Status of Electron-Positron Collider VEPP-2000

Year: 
2 012
Authors: 
Yu. Shatunov, D. Berkaev, A. Borisov, Yu. Garinov, A. Kirpotin, I. Koop, A. Lysenko, I. Nesterenko, A. Otboyev, E. Perevedentsev, Yu. Rogovsky, A. Romanov, P. Shatunov, D. Shwartz, A. Skrinsky
Publisher: 
JACoW
Abstract: 
The main goal of VEPP-2000 construction is to measure the cross sections of hadron production in e+e- annihilations and to collect an integral luminosity about few inverse femtobarns in the energy range 0.4 – 2 GeV. To reach these goals, the Round Beam Concept (RBC) was realized at VEPP-2000 collider. RBC requires equal emittances, equal small fractional tunes, equal beta functions at the IP, no betatron coupling in the arcs. Such an approach results in conservation of the longitudinal component of particle’s angular momentum.

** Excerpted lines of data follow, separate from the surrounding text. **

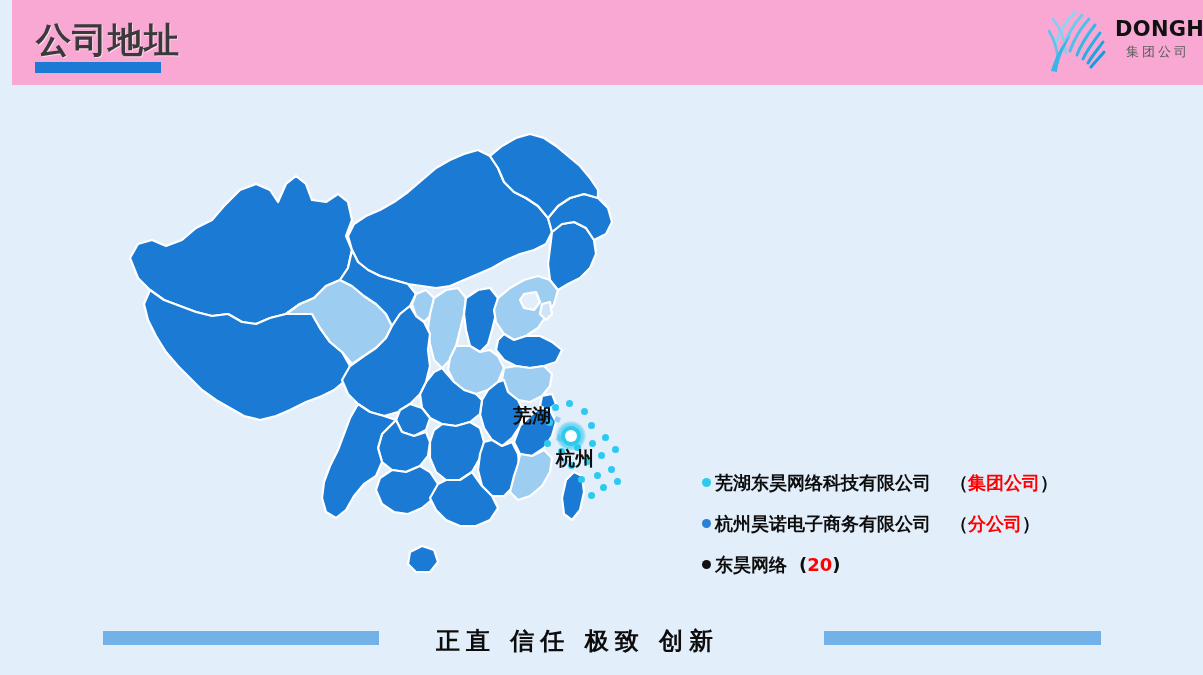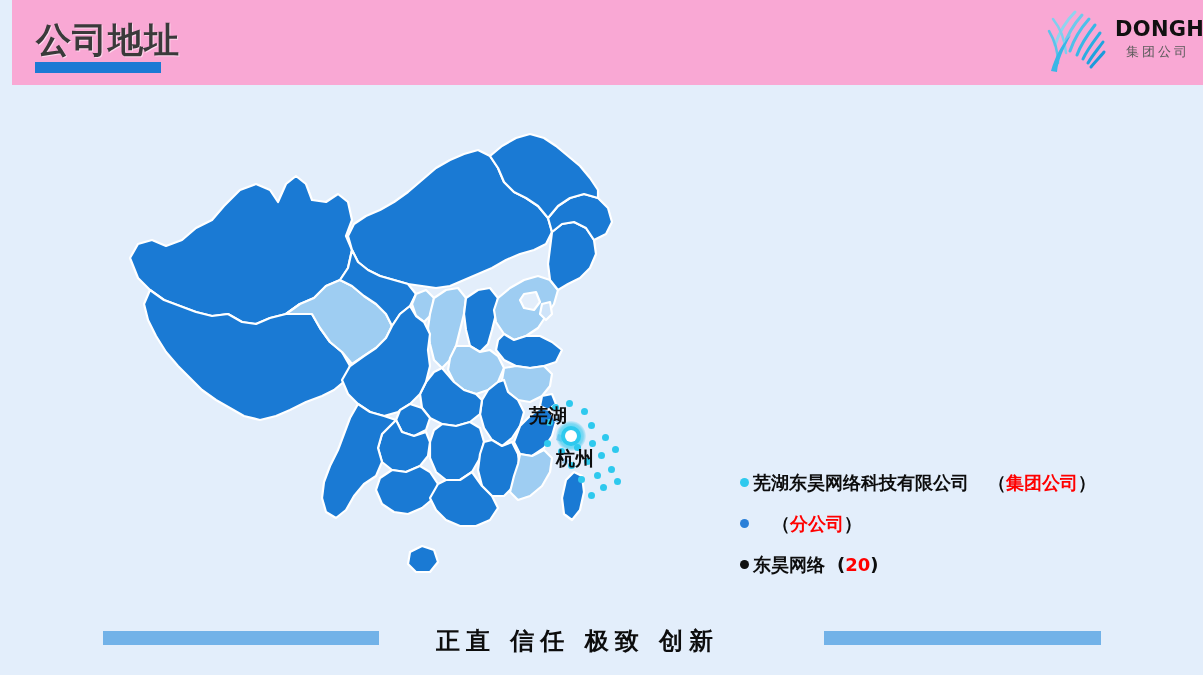"芜湖" .city-wuhu { margin-left: 16px -> none }
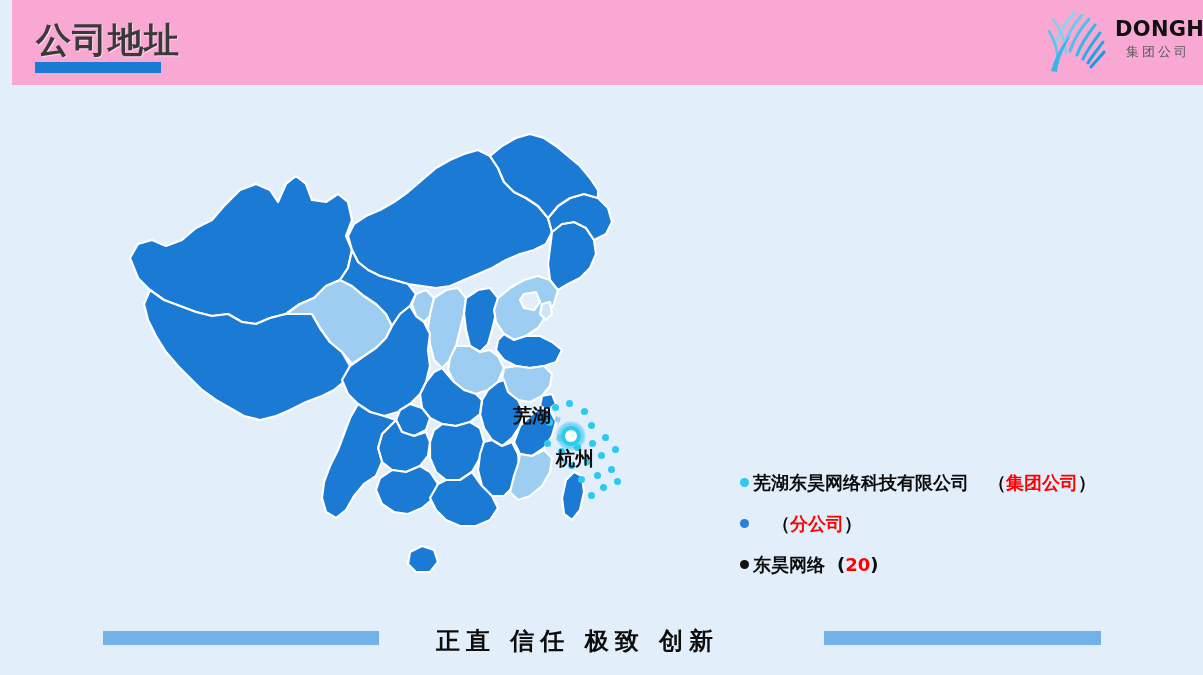"芜湖东昊网络科技有限公司" .legend { left: 740px -> 702px }
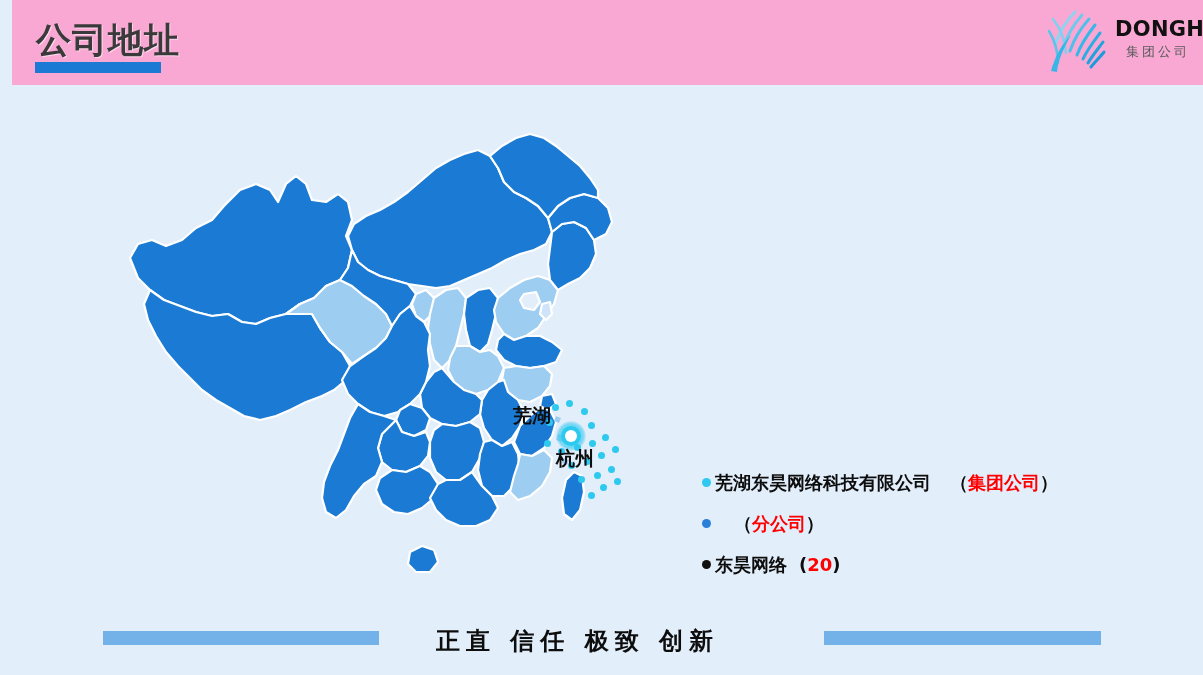"杭州昊诺电子商务有限公司" span.legend-main { html: none -> <span>杭州昊诺电子商务有限公司</span> }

As a consequence, it yields an enhancement of dynamical stability, even with nonlinear effects from the beam-beam force taken into account. The first beam was injected in VEPP-2000 machine 5 years ago and RBC was successfully tested at VEPP-2000 in 2008. Two experimental seasons in 2010-2012 were performed with two detectors SND and CMD-3 in the energy range between 500 and 1000 MeV. Now, the total luminosity accumulated at VEPP-2000 is near to the final result of the VEPP-2M collider. The single bunch luminosity of 3×10^31 cm-2s-1 was achieved together with a maximum beam-beam tuneshift as high as 0.15. At present, the work is in progress to increase the rate of positron delivery and upgrade the booster ring BEP for the beam transfer up to the top collider energy of 1 GeV.